Horst Opaschowsky beendet diese Abteilung mit 10 Zukunftsprognosen, die er aus seinen aktuellen Veröffentlichungen zusammengestellt hat.

In Abteilung Vier richtet Gisela Mohr das psychologische Augenmerk auf Frauen in „Männerberufen“, Männer in „Frauenberufen“ und Frauen im männlich dominierten Feld der Führungskräfte. Dabei kommt sie in ihrem Vortrag zu dem Schluss, dass vor allem Rollenstigmata die Aufstiegs- und Akzeptanzmöglichkeiten in den, vom jeweils anderen Geschlecht dominierten Feldern, beeinflussen.

Lutz Packebusch präsentiert die Ergebnisse des Projekts zu „Erhalt und Förderung psychischer Gesundheit besonders belasteter Berufs- und Funktionsgruppen in Klein- und Kleinstunternehmen“ (Befunt). Dabei kommt er vorrangig auf die Rolle von Führung und Organisation zu sprechen.
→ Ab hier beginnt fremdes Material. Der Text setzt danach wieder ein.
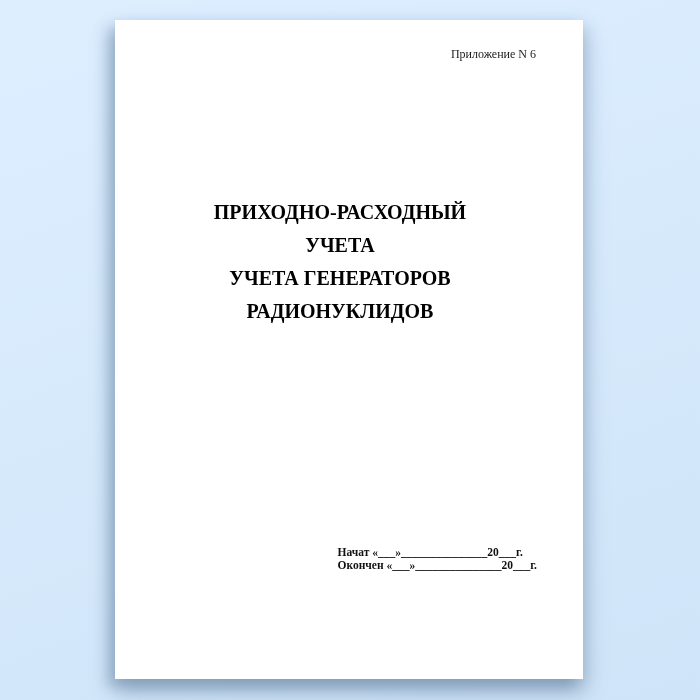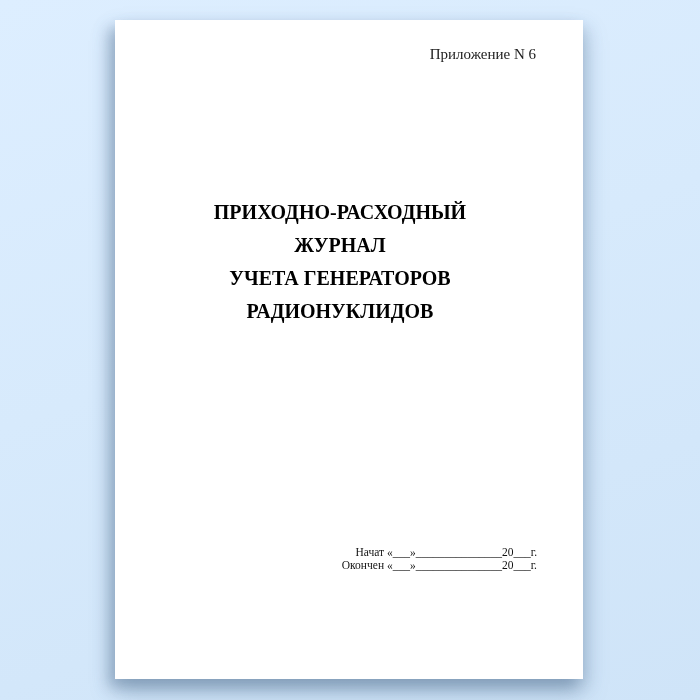"Приложение N 6" .annex-label { font-size: 15px -> 12px }
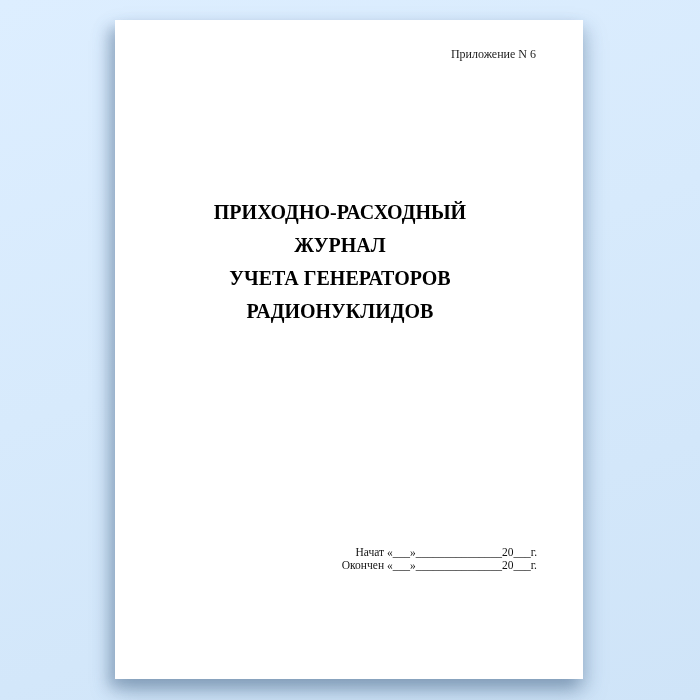"ЖУРНАЛ" div { text: ЖУРНАЛ -> УЧЕТА }
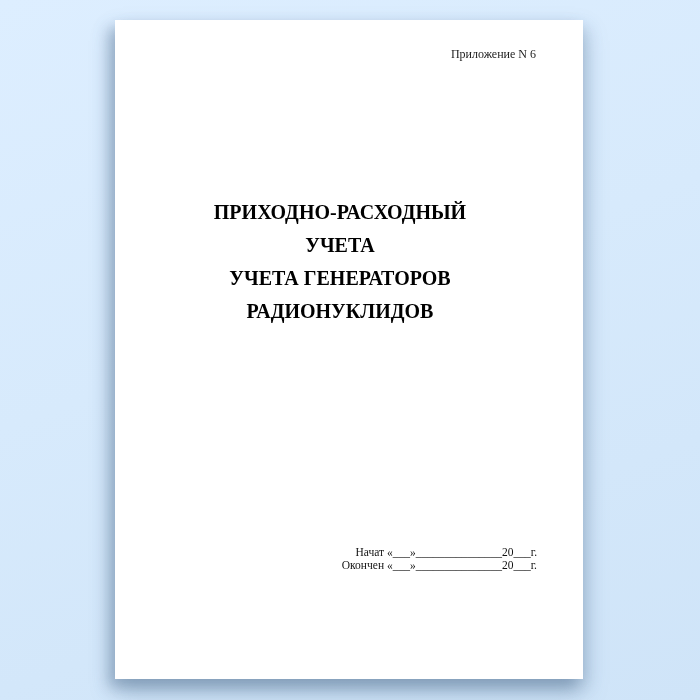"Начат «___»_______________20___г." .date-fields { font-weight: normal -> bold; text-align: right -> left }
Die letzte Abteilung wird durch Marcus Albers Beitrag zur Meconomy eröffnet. In feuilletonistischer Manier beschreibt er die Chancen einer kreativen und mit dem Anspruch der Selbstverwirklichung versehenen Lebens- und Erwerbsperspektive, die seiner Ansicht nach nicht zuletzt durch den Einbruch der Finanzmärkte ermöglicht wurde.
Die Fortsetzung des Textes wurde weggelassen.